Rom (dpa) – Der Ratsvorsitzende der Evangelischen Kirche in Deutschland, Heinrich Bedford-Strohm, nutzte das Gebetstreffen mit Papst Franziskus, um an den Wunsch nach einem gemeinsamen Abendmahl mit katholischen Gläubigen zu erinnern. Bedford-Strohm appellierte in seiner Ansprache in der Basilika Santa Maria in Aracoeli, die Trennung der Kirchen zu überwinden.

„Während meiner Lebenszeit eines Tages diese Einheit in der gemeinsamen Feier des Abendmahls zu erfahren, ist mein ganz persönlicher Traum“, sagte er. Der 83-jährige Papst Franziskus saß dabei. Das katholische Kirchenoberhaupt hat wiederholt für die Überwindung von Spaltungen geworben. Gleichzeitig hat der Vatikan den Bestrebungen deutscher Bischöfe für gemeinsame Abendmahlsfeiern unlängst deutlich widersprochen.

Großimam: Globalisierung neu denken

Großimam Ahmad al-Tajjib von Kairo verurteilte in einer verlesenen Rede den islamistischen Terroranschlag von Paris. Als Großimam der Al-Azhar erkläre er „vor dem allmächtigen Gott, dass ich mich sowie die Lehren des Islam und des Propheten von dieser abscheulichen kriminellen Tat distanziere und von allen, die solche abweichenden, falschen Gedanken annehmen“.

Gleichzeitig verurteilte er es, wenn „unter dem Slogan der Meinungsfreiheit“ Religionen beleidigt und ihre Symbole missbraucht würden.

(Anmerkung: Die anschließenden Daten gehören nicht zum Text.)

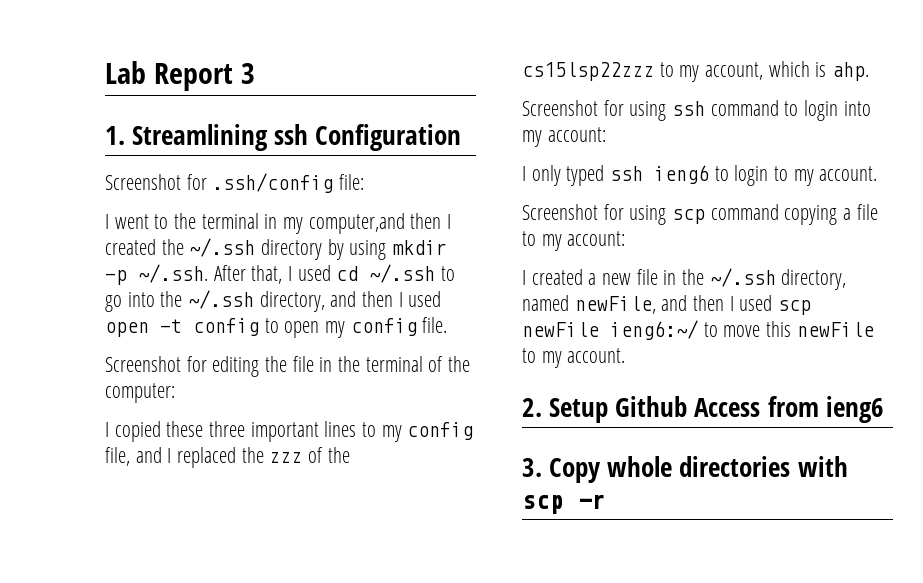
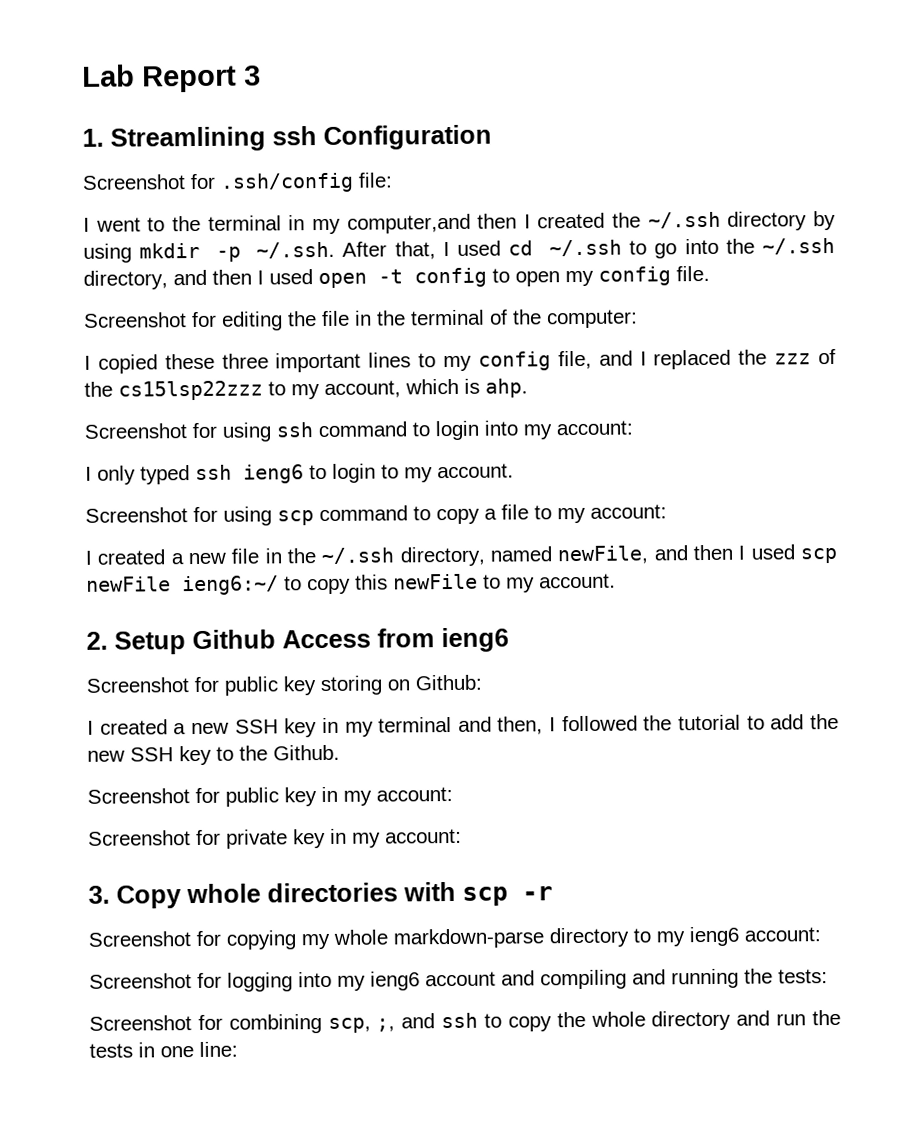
[784,205,838,225] copying -> [413,506,480,525] to copy
[723,325,761,337] move -> [307,578,351,595] copy
(884, 409) none -> [86,674,482,696] [87,713,839,738] [87,744,340,766] [87,786,453,807] [88,828,462,849] // Screenshot for public key storing on Github: // I created a new SSH key in my terminal and then, I followed the tutorial to add the new SSH key to the Github. // Screenshot for public key in my account: // Screenshot for private key in my account:
(606, 501) none -> [88,926,821,950] [89,968,828,992] [89,1009,841,1034] [89,1041,238,1058] // Screenshot for copying my whole markdown-parse directory to my ieng6 account: // Screenshot for logging into my ieng6 account and compiling and running the tests: // Screenshot for combining scp, ;, and ssh to copy the whole directory and run the tests in one line:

Im Übrigen habe die Pandemie die trügerischen Versprechen der bisherigen Globalisierung entlarvt. Statt dessen gelte es, sich gegen die mit ihr verbundene Ausbeutung, kulturelle Gleichmacherei und Diskriminierung zu wehren. Es sei eine Zeit für eine neue Globalisierung, die auf Geschwisterlichkeit beruhe.

Patriarch: Ökologische Krise angehen

Patriarch Bartholomaios I., Ehrenoberhaupt der Weltorthodoxie, forderte angesichts der Pandemie neue Maßnahmen gegen die ökologische Krise des Planeten. „Die Zeit der ökologischen Moden, ihrer Idealisierung oder schlimmer noch, ihrer Ideologisierung, ist vorbei“, so Bartholomaios. Es sei Zeit, endlich zu handeln. Dazu gehöre es auch, „eine rein säkulare soziokulturelle Ordnung“ zu untergraben und in ihr „das göttliche Fragment“ zu spüren.

„Welt ohne Krieg keine Illusion“

Nach den Ansprachen der Religionsvertreter wurde in einer Schweigeminute der Toten der Pandemie und der Kriege in diesem Jahr gedacht. In einem abschließend unterzeichneten Friedensappell heißt es: „Es ist erneut Zeit für die kühne Vision, dass Friede möglich ist, dass eine Welt ohne Krieg keine Illusion ist.“ Darin appellieren sie „an die Regierenden, die Sprache der Spaltung zurückzuweisen, die sich oft aus Gefühlen der Angst und des Misstrauens nährt.“

Zu Beginn des Treffens hatte jede Glaubensgemeinschaft für sich ein Friedensgebet in der eigenen Tradition gehalten. An dem von der katholischen Gemeinschaft Sant’Egidio jährlich organisierten interreligiösen Treffen, das wegen der Pandemie auf einen Nachmittag verkürzt worden war, nahmen nach Veranstalterangaben rund 600 geladene Gäste physisch teil. Zudem hätten weltweit Tausende die Live-Übertragung im Internet verfolgt.

„Seite an Seite gebetet“

Im gemeinsamen Friedenappell bekennen sich die Religionsvertreter zu Verpflichtung, Frieden zu leben. Man sei in Rom im ‚Geist von Assisi‘ zusammengekommen. „So haben wir Seite an Seite gebetet, um die Gabe des Friedens auf unsere Erde herabzuflehen“.

„Wir gedachten der Wunden der Menschheit; wir tragen im Herzen das stille Gebet so vieler Leidender, die viel zu oft ohne Namen und ohne Stimme sind. Aus diesem Grunde fühlen wir uns verpflichtet, diesen Friedensappell zu leben und ihn den Verantwortlichen der Staaten wie auch den Bürgerinnen und Bürgern der ganzen Welt feierlich zu unterbreiten“, so der Beginn des Aufrufs.

An dem Treffen nahmen neben Papst Franziskus der Ökumenische Patriarch Bartholomaios I., der anglikanische Erzbischof von Canterbury, Justin Welby, und der Ratsvorsitzende der evangelischen Kirche in Deutschland, Landesbischof Heinrich Bedford-Strohm sowie Vertreter aus Islam, Judentum, Hinduismus und Buddhismus teil.